I tried to respond, but a mouthful of sand came in before I could get my words out.

She continued.

“I hate indecision, child. The blame for your thievery rests on the shoulders of your mother and The Well-watcher,” Mother Azza walked to where I was drowning and pulled me up by my wrist. She lifted me out of the sand as if I weighed no more than a feather and forced me to look into her eyes. “If I were the Mother alone, you would have been an unfortunate loss that came as the cost of protecting The Well. The blame for the continued danger you present rests on the shoulders of my sisters. I did not hate you, child. I merely wished for reason,” She paused. The air around me became charged with her power. “Then, you escaped. Still, I did not hate you. Imprisonment is something I have known, I understand how it eats at you. When no measure was made to reclaim you and you returned with no regret, no remorse, my hate was born.”

When I had laid on the stone table in the room of shallow water and all nine of The Mothers had gathered around me. One of them, I had no way of telling which, had asked me if I regretted what I had done. I had answered honestly and simply, giving them the words that had been nothing but the truth.

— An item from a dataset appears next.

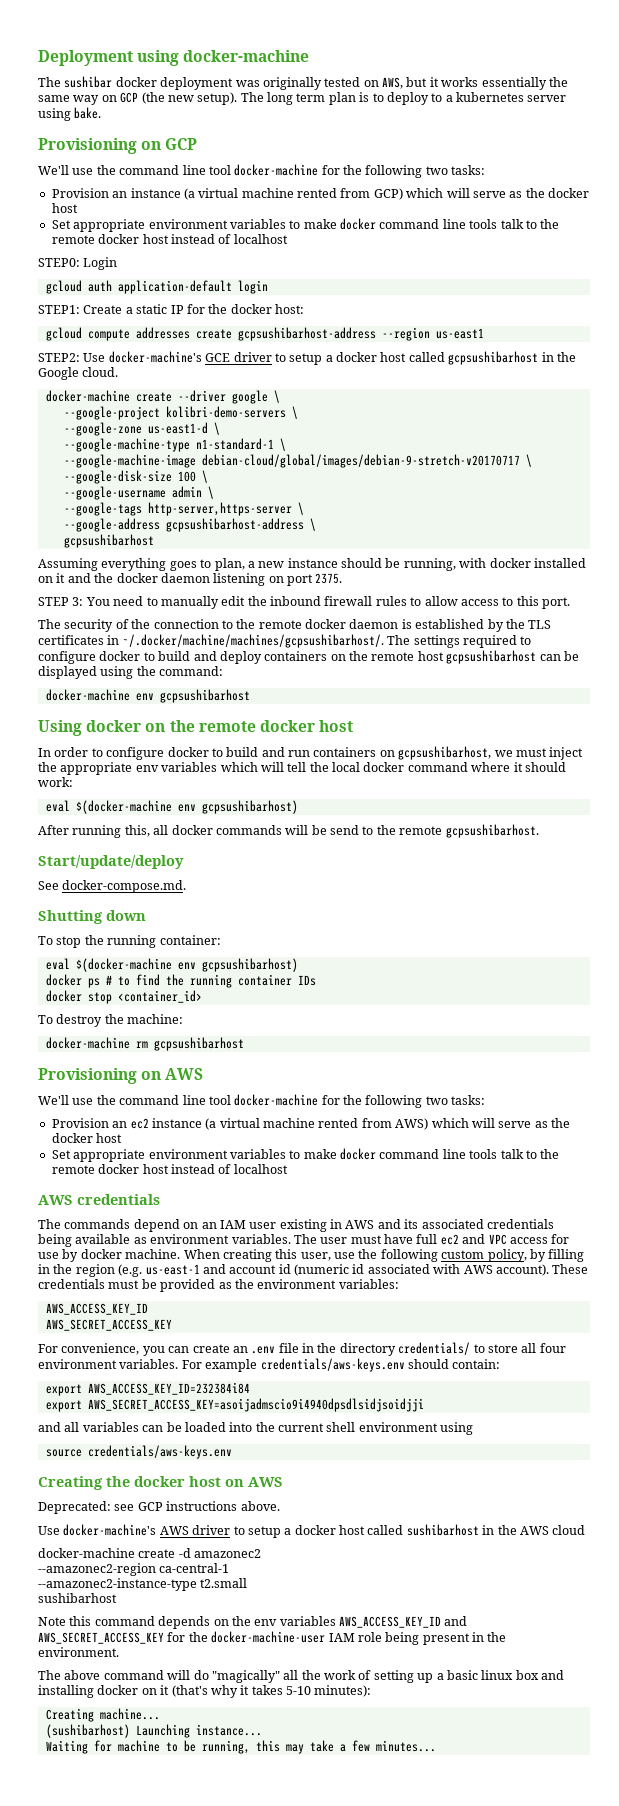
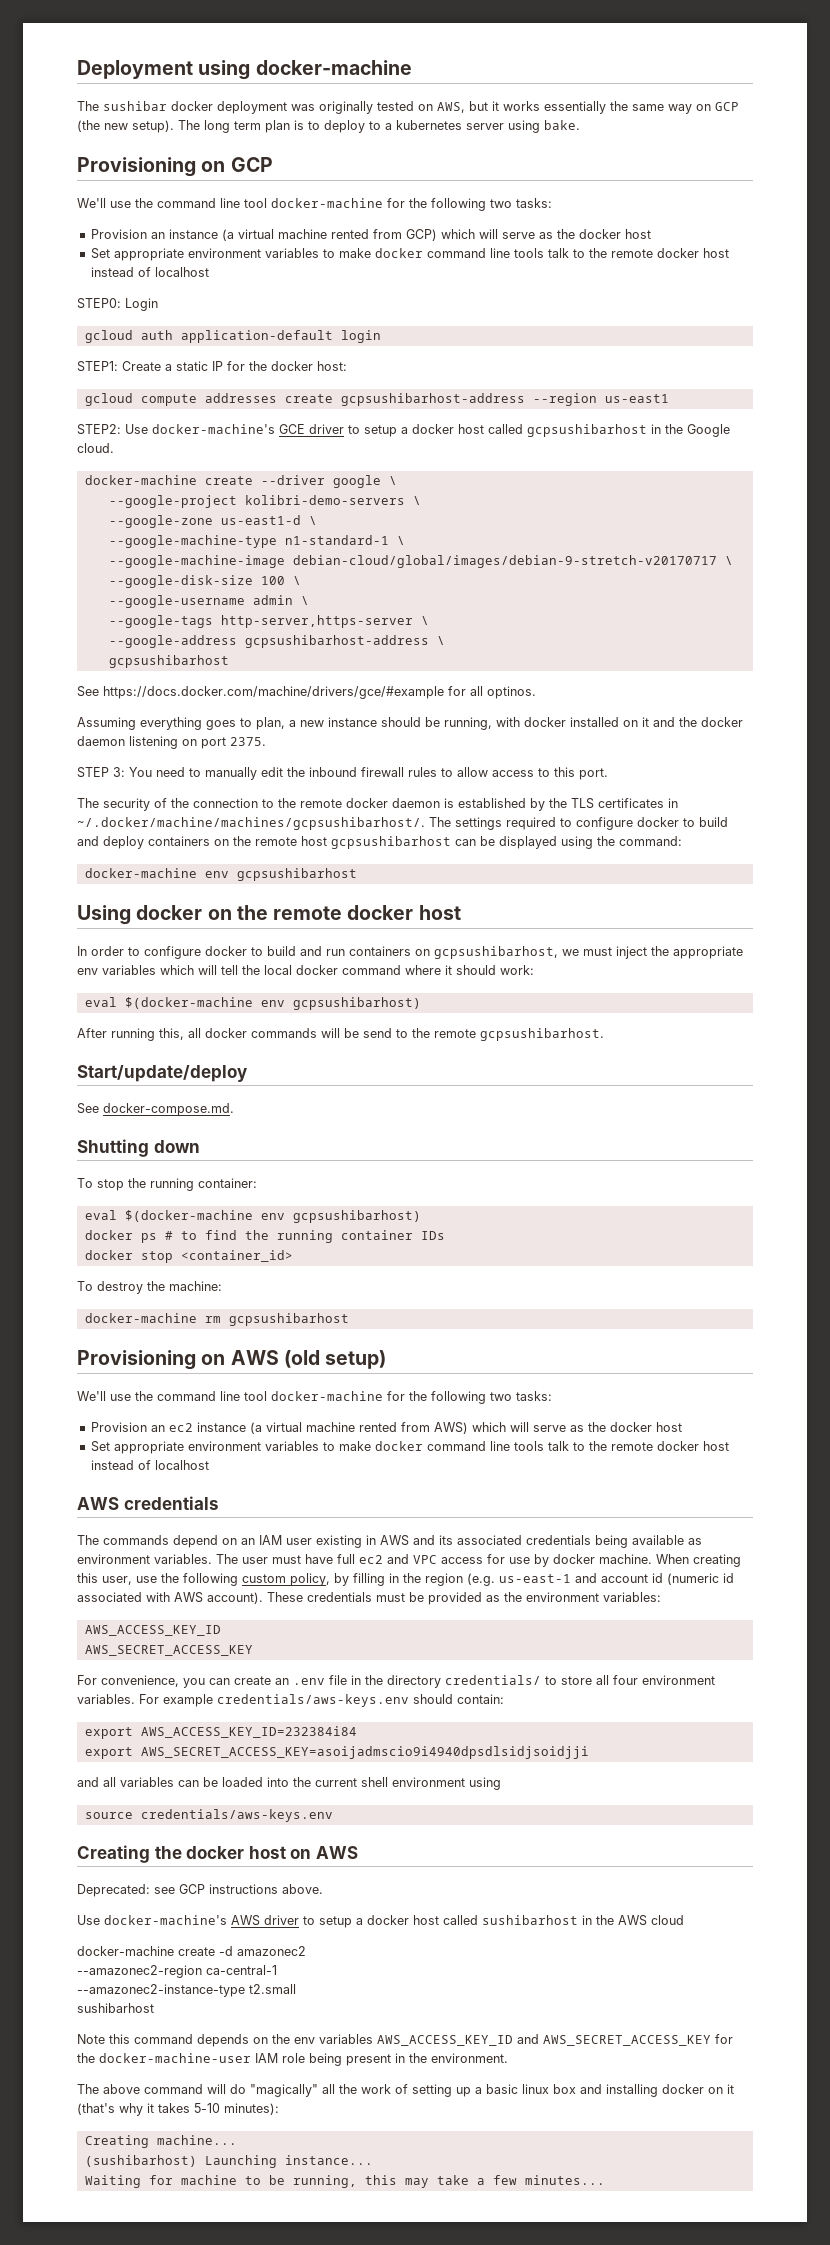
+ See https://docs.docker.com/machine/drivers/gce/#example for all optinos.
- Provisioning on AWS
+ Provisioning on AWS (old setup)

“Even still, I carry pity for you. Perhaps if you had been placed in my care, you would not have grown to be so petulant. Perhaps, I would not have grown to hate you,” I felt her begin to release her hold on me. “But you did and so did I,” She dropped me. “Take this punishment, Autumn Aubrey, and learn your place.”

By the time I recovered from smacking against the shifting dune, Mother Azza was gone.

Unseen force clutched my ankles and snatched me straight down. Beneath the surface faster than I could scream, I tried to claw my way back up, but my back met the bottom of the pyramid in a matter of moments. The weight came first, a crushing heaviness that ground every part of me into the glass beneath me. The pressure followed, forcing me to close my eyes and hold my breath. At any moment, my body would meet its limit and collapse in on itself and leave nothing but a red stain in the sand.

I had been buried alive, but remaining that way did not feel very likely.

When I thought I understood the extent of the torture I would endure, the sand began to move. It grinded against the parts of me that were not covered by my dress. Only uncomfortable at first, the slow scraping of my arms and legs quickly turned to pain as my skin became raw.

As if that was not enough, the sand closed in on the loose space that had been left in my wake and total darkness swallowed me.

It was then that I began to understand where my place truly was.

Powerless, under an incomprehensible pressure and weight, raw and exhausted.

With nothing left to do, I began to cry.